Goal of the exercise:
Reply with every entry, repeated exactly as given.

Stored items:
##############################
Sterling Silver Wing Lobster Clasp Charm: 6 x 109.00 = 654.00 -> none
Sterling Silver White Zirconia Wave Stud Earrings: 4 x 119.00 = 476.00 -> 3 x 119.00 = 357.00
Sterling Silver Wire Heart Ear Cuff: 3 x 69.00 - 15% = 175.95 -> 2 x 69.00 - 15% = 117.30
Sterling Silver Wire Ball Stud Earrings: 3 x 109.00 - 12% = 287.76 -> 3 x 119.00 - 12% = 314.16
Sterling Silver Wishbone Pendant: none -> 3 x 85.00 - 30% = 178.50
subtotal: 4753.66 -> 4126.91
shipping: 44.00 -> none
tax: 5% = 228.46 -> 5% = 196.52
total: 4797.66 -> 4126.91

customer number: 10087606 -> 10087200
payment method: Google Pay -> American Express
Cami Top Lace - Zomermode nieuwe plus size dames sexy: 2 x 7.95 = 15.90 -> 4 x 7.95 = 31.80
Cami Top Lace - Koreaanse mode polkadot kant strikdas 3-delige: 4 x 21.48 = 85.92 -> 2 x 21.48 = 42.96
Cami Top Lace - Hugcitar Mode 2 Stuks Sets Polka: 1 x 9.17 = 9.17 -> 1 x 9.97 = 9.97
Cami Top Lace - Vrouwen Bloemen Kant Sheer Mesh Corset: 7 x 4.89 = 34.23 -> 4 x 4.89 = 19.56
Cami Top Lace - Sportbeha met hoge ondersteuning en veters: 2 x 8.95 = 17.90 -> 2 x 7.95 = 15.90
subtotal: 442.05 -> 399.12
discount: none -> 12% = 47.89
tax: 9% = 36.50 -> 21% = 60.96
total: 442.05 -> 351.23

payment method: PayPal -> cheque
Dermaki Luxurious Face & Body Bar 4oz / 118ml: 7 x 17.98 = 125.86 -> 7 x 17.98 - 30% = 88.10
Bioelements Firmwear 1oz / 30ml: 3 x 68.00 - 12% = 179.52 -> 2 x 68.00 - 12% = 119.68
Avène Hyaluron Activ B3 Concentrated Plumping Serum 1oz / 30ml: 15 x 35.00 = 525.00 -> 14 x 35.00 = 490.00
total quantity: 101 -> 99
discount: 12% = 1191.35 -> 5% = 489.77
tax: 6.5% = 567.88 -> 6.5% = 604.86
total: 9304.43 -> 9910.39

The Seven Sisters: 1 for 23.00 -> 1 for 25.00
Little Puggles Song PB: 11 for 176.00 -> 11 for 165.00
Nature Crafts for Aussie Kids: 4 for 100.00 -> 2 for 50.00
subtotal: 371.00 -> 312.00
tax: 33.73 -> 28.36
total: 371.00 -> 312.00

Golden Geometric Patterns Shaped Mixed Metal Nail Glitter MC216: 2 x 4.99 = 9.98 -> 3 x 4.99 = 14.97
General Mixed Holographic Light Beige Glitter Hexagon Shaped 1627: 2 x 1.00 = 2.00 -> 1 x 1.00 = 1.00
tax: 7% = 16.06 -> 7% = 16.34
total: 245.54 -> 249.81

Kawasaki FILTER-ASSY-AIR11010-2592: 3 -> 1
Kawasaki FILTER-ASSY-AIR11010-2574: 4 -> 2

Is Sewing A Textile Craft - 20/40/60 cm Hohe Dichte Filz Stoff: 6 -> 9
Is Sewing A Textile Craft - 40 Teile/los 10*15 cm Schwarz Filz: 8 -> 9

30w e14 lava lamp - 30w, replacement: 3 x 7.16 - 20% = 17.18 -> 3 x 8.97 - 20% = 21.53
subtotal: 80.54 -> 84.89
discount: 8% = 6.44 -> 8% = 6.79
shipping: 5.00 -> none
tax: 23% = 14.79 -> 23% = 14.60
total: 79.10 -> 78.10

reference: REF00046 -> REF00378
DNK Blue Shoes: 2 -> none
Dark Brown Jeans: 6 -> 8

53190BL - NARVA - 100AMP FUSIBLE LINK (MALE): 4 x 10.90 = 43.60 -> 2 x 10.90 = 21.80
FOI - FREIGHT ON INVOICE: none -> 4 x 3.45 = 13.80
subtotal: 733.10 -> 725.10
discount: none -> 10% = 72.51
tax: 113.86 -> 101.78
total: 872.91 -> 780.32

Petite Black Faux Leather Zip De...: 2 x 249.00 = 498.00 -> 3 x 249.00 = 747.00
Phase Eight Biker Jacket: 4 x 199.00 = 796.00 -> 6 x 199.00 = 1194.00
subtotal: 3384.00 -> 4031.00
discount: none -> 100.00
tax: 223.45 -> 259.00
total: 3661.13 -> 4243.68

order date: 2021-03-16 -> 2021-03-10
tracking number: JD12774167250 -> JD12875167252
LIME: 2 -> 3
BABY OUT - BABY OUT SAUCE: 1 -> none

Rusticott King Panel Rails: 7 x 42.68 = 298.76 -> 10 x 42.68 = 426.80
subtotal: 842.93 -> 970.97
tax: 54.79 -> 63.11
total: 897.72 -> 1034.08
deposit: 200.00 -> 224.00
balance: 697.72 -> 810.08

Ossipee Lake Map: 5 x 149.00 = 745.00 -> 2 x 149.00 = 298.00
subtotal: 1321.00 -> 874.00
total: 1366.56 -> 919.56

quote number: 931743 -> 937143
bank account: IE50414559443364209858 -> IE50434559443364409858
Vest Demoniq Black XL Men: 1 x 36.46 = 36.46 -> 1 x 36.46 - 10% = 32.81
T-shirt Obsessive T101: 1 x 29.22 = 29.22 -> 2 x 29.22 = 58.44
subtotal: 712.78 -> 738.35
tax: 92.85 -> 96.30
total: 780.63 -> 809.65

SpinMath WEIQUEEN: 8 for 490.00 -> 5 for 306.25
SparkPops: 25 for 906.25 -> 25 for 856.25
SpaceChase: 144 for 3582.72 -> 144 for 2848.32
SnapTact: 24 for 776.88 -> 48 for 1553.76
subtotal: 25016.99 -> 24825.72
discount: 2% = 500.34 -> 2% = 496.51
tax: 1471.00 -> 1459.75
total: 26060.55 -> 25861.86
##############################
Answer to this exercise:
Sterling Silver Wing Lobster Clasp Charm: 6 x 109.00 = 654.00 -> none
Sterling Silver White Zirconia Wave Stud Earrings: 4 x 119.00 = 476.00 -> 3 x 119.00 = 357.00
Sterling Silver Wire Heart Ear Cuff: 3 x 69.00 - 15% = 175.95 -> 2 x 69.00 - 15% = 117.30
Sterling Silver Wire Ball Stud Earrings: 3 x 109.00 - 12% = 287.76 -> 3 x 119.00 - 12% = 314.16
Sterling Silver Wishbone Pendant: none -> 3 x 85.00 - 30% = 178.50
subtotal: 4753.66 -> 4126.91
shipping: 44.00 -> none
tax: 5% = 228.46 -> 5% = 196.52
total: 4797.66 -> 4126.91

customer number: 10087606 -> 10087200
payment method: Google Pay -> American Express
Cami Top Lace - Zomermode nieuwe plus size dames sexy: 2 x 7.95 = 15.90 -> 4 x 7.95 = 31.80
Cami Top Lace - Koreaanse mode polkadot kant strikdas 3-delige: 4 x 21.48 = 85.92 -> 2 x 21.48 = 42.96
Cami Top Lace - Hugcitar Mode 2 Stuks Sets Polka: 1 x 9.17 = 9.17 -> 1 x 9.97 = 9.97
Cami Top Lace - Vrouwen Bloemen Kant Sheer Mesh Corset: 7 x 4.89 = 34.23 -> 4 x 4.89 = 19.56
Cami Top Lace - Sportbeha met hoge ondersteuning en veters: 2 x 8.95 = 17.90 -> 2 x 7.95 = 15.90
subtotal: 442.05 -> 399.12
discount: none -> 12% = 47.89
tax: 9% = 36.50 -> 21% = 60.96
total: 442.05 -> 351.23

payment method: PayPal -> cheque
Dermaki Luxurious Face & Body Bar 4oz / 118ml: 7 x 17.98 = 125.86 -> 7 x 17.98 - 30% = 88.10
Bioelements Firmwear 1oz / 30ml: 3 x 68.00 - 12% = 179.52 -> 2 x 68.00 - 12% = 119.68
Avène Hyaluron Activ B3 Concentrated Plumping Serum 1oz / 30ml: 15 x 35.00 = 525.00 -> 14 x 35.00 = 490.00
total quantity: 101 -> 99
discount: 12% = 1191.35 -> 5% = 489.77
tax: 6.5% = 567.88 -> 6.5% = 604.86
total: 9304.43 -> 9910.39

The Seven Sisters: 1 for 23.00 -> 1 for 25.00
Little Puggles Song PB: 11 for 176.00 -> 11 for 165.00
Nature Crafts for Aussie Kids: 4 for 100.00 -> 2 for 50.00
subtotal: 371.00 -> 312.00
tax: 33.73 -> 28.36
total: 371.00 -> 312.00

Golden Geometric Patterns Shaped Mixed Metal Nail Glitter MC216: 2 x 4.99 = 9.98 -> 3 x 4.99 = 14.97
General Mixed Holographic Light Beige Glitter Hexagon Shaped 1627: 2 x 1.00 = 2.00 -> 1 x 1.00 = 1.00
tax: 7% = 16.06 -> 7% = 16.34
total: 245.54 -> 249.81

Kawasaki FILTER-ASSY-AIR11010-2592: 3 -> 1
Kawasaki FILTER-ASSY-AIR11010-2574: 4 -> 2

Is Sewing A Textile Craft - 20/40/60 cm Hohe Dichte Filz Stoff: 6 -> 9
Is Sewing A Textile Craft - 40 Teile/los 10*15 cm Schwarz Filz: 8 -> 9

30w e14 lava lamp - 30w, replacement: 3 x 7.16 - 20% = 17.18 -> 3 x 8.97 - 20% = 21.53
subtotal: 80.54 -> 84.89
discount: 8% = 6.44 -> 8% = 6.79
shipping: 5.00 -> none
tax: 23% = 14.79 -> 23% = 14.60
total: 79.10 -> 78.10

reference: REF00046 -> REF00378
DNK Blue Shoes: 2 -> none
Dark Brown Jeans: 6 -> 8

53190BL - NARVA - 100AMP FUSIBLE LINK (MALE): 4 x 10.90 = 43.60 -> 2 x 10.90 = 21.80
FOI - FREIGHT ON INVOICE: none -> 4 x 3.45 = 13.80
subtotal: 733.10 -> 725.10
discount: none -> 10% = 72.51
tax: 113.86 -> 101.78
total: 872.91 -> 780.32

Petite Black Faux Leather Zip De...: 2 x 249.00 = 498.00 -> 3 x 249.00 = 747.00
Phase Eight Biker Jacket: 4 x 199.00 = 796.00 -> 6 x 199.00 = 1194.00
subtotal: 3384.00 -> 4031.00
discount: none -> 100.00
tax: 223.45 -> 259.00
total: 3661.13 -> 4243.68

order date: 2021-03-16 -> 2021-03-10
tracking number: JD12774167250 -> JD12875167252
LIME: 2 -> 3
BABY OUT - BABY OUT SAUCE: 1 -> none

Rusticott King Panel Rails: 7 x 42.68 = 298.76 -> 10 x 42.68 = 426.80
subtotal: 842.93 -> 970.97
tax: 54.79 -> 63.11
total: 897.72 -> 1034.08
deposit: 200.00 -> 224.00
balance: 697.72 -> 810.08

Ossipee Lake Map: 5 x 149.00 = 745.00 -> 2 x 149.00 = 298.00
subtotal: 1321.00 -> 874.00
total: 1366.56 -> 919.56

quote number: 931743 -> 937143
bank account: IE50414559443364209858 -> IE50434559443364409858
Vest Demoniq Black XL Men: 1 x 36.46 = 36.46 -> 1 x 36.46 - 10% = 32.81
T-shirt Obsessive T101: 1 x 29.22 = 29.22 -> 2 x 29.22 = 58.44
subtotal: 712.78 -> 738.35
tax: 92.85 -> 96.30
total: 780.63 -> 809.65

SpinMath WEIQUEEN: 8 for 490.00 -> 5 for 306.25
SparkPops: 25 for 906.25 -> 25 for 856.25
SpaceChase: 144 for 3582.72 -> 144 for 2848.32
SnapTact: 24 for 776.88 -> 48 for 1553.76
subtotal: 25016.99 -> 24825.72
discount: 2% = 500.34 -> 2% = 496.51
tax: 1471.00 -> 1459.75
total: 26060.55 -> 25861.86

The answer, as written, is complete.